I would like to finish this short sketch about Kabdebó’s importance and legacy with two quotes. One of them can be read as his conclusion about what fundamentally constitutes Lőrinc Szabó’s poetic discourse, and the other is a few lines from the poem he was reading when he reached that conclusion – both quotes are my translation.

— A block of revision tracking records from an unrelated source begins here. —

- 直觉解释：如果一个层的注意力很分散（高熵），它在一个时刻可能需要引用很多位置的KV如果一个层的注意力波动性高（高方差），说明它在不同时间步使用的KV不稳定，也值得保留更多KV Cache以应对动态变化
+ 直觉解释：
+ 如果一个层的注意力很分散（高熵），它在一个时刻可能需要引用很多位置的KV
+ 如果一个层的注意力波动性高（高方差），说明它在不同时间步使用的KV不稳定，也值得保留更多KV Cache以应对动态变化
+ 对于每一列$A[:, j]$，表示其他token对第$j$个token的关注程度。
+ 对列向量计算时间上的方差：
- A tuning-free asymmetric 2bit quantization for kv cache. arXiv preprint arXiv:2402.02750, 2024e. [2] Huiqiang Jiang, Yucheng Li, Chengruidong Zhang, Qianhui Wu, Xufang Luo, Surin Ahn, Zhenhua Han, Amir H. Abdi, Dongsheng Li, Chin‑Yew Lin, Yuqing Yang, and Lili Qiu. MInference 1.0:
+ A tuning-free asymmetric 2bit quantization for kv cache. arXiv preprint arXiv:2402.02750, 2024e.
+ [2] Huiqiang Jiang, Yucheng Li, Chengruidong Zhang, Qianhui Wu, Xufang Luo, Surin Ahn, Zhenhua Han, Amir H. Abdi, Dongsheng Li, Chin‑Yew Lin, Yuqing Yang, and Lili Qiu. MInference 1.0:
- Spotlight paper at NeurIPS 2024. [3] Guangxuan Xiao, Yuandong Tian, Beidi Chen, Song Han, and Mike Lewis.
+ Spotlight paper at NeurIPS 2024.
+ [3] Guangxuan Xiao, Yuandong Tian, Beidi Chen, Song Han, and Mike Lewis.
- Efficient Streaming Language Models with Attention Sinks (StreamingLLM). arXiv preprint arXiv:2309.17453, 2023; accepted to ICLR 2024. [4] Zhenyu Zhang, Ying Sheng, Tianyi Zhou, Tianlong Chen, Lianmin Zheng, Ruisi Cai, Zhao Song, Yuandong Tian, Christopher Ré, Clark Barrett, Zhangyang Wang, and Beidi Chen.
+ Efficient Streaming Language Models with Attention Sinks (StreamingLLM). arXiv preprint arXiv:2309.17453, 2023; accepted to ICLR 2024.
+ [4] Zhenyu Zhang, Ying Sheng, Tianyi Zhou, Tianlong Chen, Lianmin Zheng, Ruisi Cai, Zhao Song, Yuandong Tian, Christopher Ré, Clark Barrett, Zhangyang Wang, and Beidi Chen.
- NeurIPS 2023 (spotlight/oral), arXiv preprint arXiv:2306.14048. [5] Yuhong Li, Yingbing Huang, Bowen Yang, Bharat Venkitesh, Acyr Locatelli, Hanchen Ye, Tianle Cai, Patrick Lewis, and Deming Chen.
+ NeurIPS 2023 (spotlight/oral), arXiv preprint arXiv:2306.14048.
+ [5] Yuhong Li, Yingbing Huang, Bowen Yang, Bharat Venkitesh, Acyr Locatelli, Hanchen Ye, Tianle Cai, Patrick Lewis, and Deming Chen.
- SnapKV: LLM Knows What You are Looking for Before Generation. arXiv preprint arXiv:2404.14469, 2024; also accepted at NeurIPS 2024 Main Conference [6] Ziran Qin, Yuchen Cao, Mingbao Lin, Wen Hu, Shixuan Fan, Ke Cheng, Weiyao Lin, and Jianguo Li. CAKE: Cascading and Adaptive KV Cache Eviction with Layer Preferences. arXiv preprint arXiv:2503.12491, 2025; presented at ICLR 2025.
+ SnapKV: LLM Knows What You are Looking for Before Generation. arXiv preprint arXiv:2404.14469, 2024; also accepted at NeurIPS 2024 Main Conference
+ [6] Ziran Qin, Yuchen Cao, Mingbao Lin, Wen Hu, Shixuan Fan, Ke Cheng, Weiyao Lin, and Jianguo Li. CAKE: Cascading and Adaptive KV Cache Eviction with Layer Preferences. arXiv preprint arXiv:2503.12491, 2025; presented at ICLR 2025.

“This infernal low is nothing else than daily life, which is coincidentally also the scene of poetic existence. Existing in it is life itself. The human comedy is nothing else then descending to the depths of Hell, that is, existing in everyday life. This is the conclusion towards which Lőrinc Szabó’s earliest meta-poetical writings are moving. And I have no choice but to read the poem ‘Materialism’ as a stage in that movement: ‘Life is the suicide of matter’ – as he put it, and then came the ultimate question: ‘why does the body still carry on for the sake of the soul?’ This is how human consciousness and material world are simultaneously embodied in the poem, and, accordingly, how the duality of the ‘you’ and the ‘world’ makes possible the aesthetical formalization of Dasein-presence as a whole, or in other words, encounter and event in the Heideggerean sense (Ereignis). No wonder that in Lőrinc Szabó’s self-commentary, it is stated that ‘the poemMaterialism might as well bear the title Spiritualism.”
“My mother is matter,a caringmiracle:
my teeth chattered in the terrible winter,
then the coal came, and wood from the mountains,
and threw her body on the bonfire for me without a word.”